__About this exercise__.
In the copy you make, keep each entry exactly as it is and leave out all images.

__Source information__.
# # # #

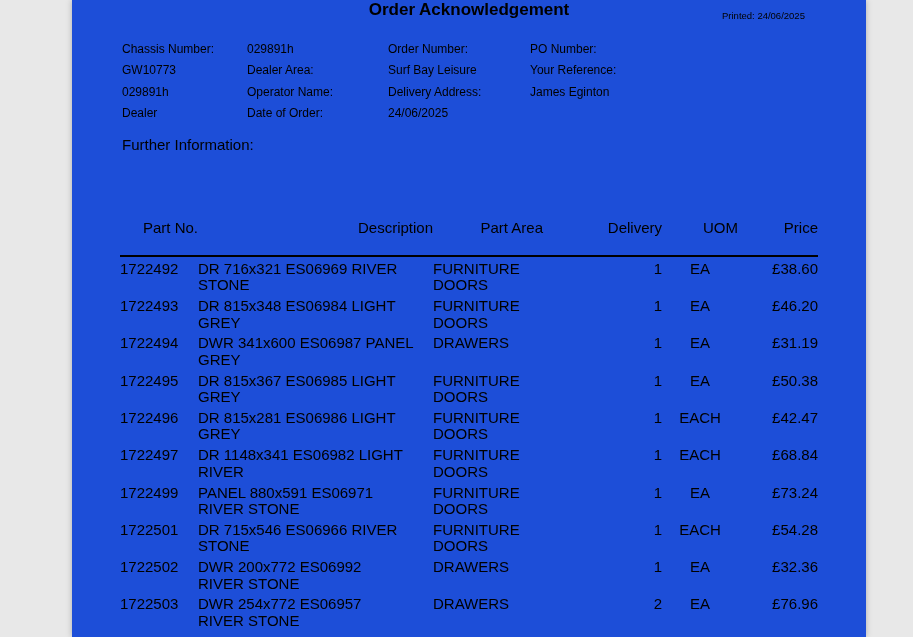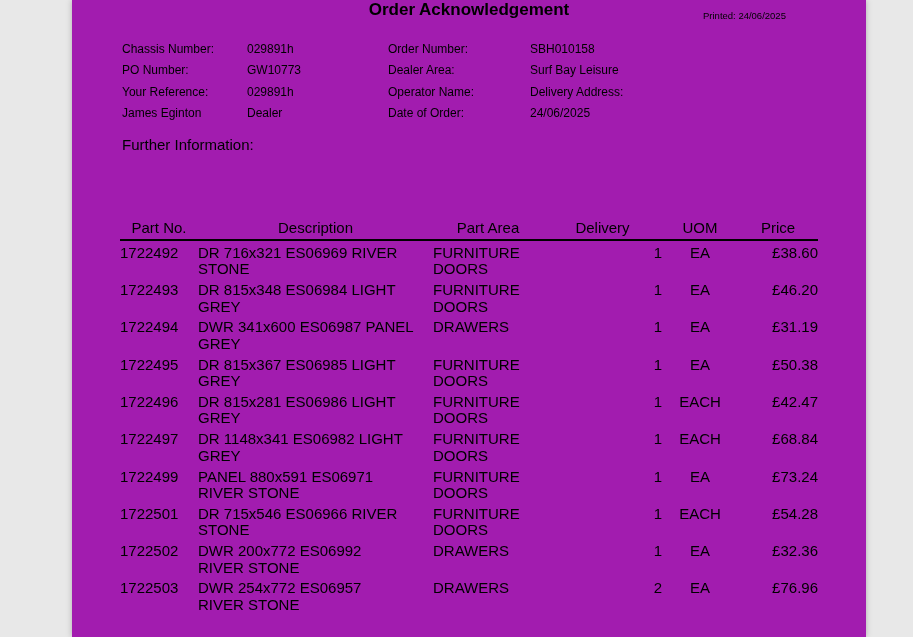"Order Acknowledgement" .page { background: #a21caf -> #1d4ed8 }
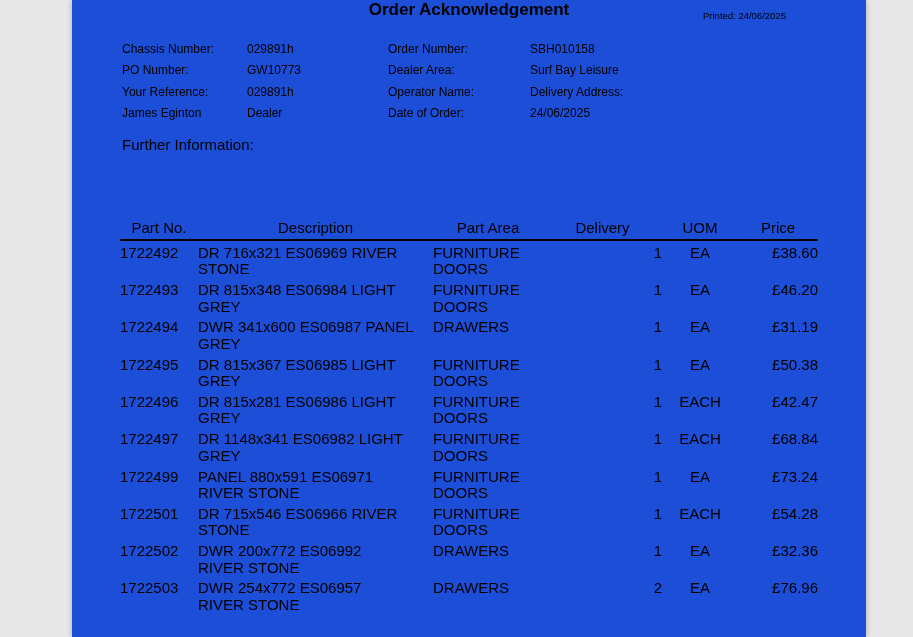"Printed: 24/06/2025" .printed { left: 631px -> 650px }
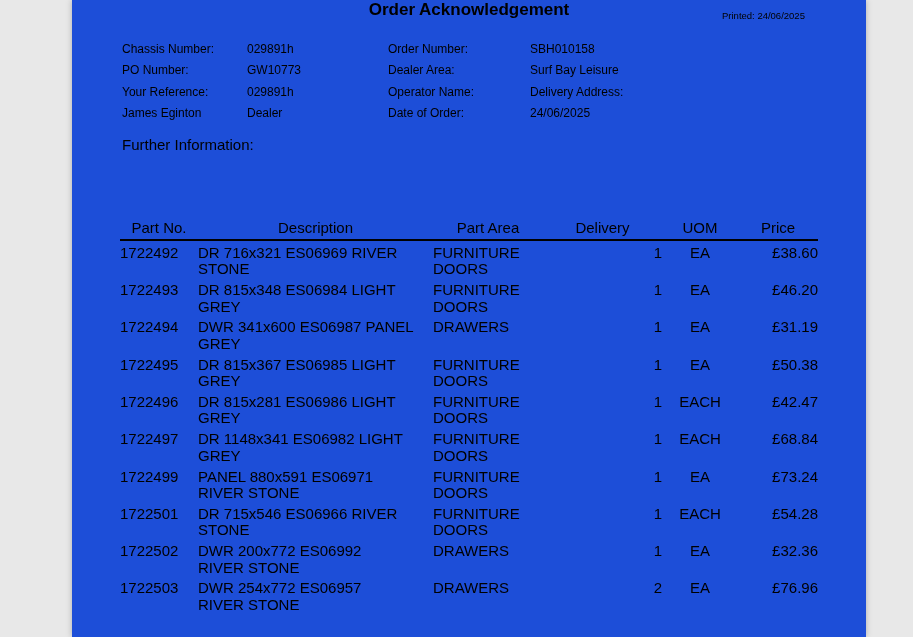"SBH010158" span { html: <span>SBH010158</span> -> none }
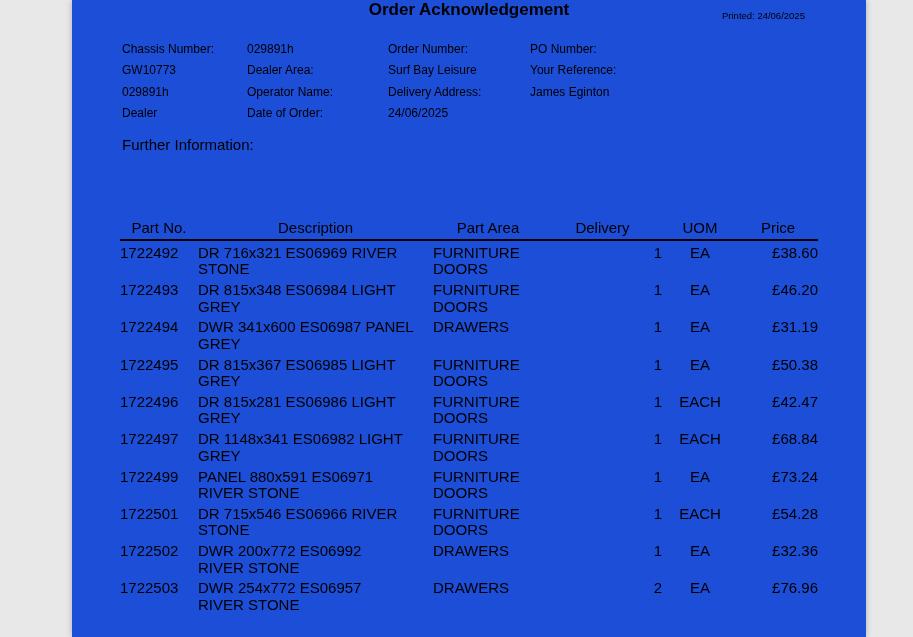"Part No." table.items th { padding: 0 0 2px 0 -> 0 0 18px 0; text-align: center -> right }
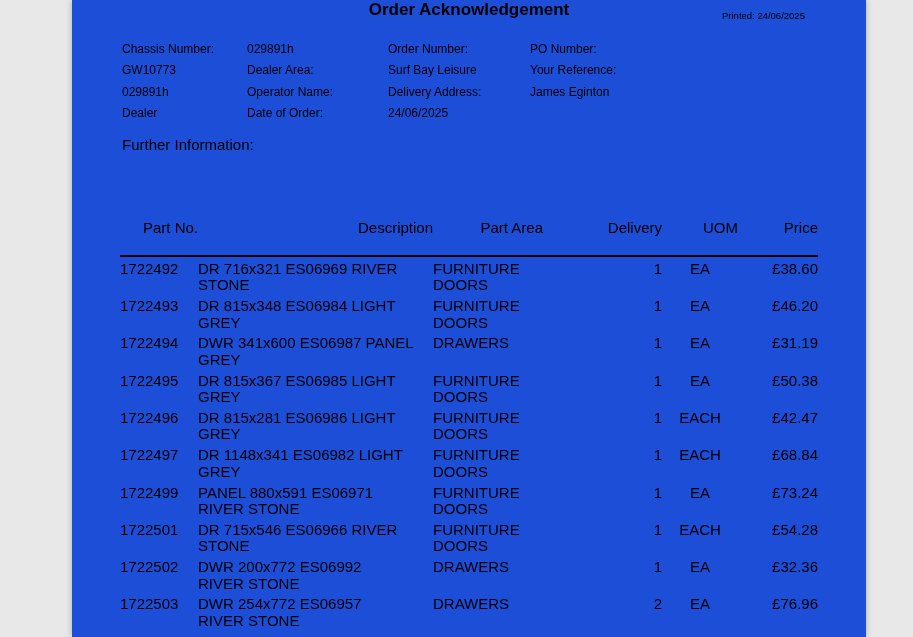"DR 1148x341 ES06982 LIGHT" td.cell-desc { text: GREY -> RIVER }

# # # #

__Result__.
"Order Acknowledgement" .page { background: #a21caf -> #1d4ed8 }
"Printed: 24/06/2025" .printed { left: 631px -> 650px }
"SBH010158" span { html: <span>SBH010158</span> -> none }
"Part No." table.items th { padding: 0 0 2px 0 -> 0 0 18px 0; text-align: center -> right }
"DR 1148x341 ES06982 LIGHT" td.cell-desc { text: GREY -> RIVER }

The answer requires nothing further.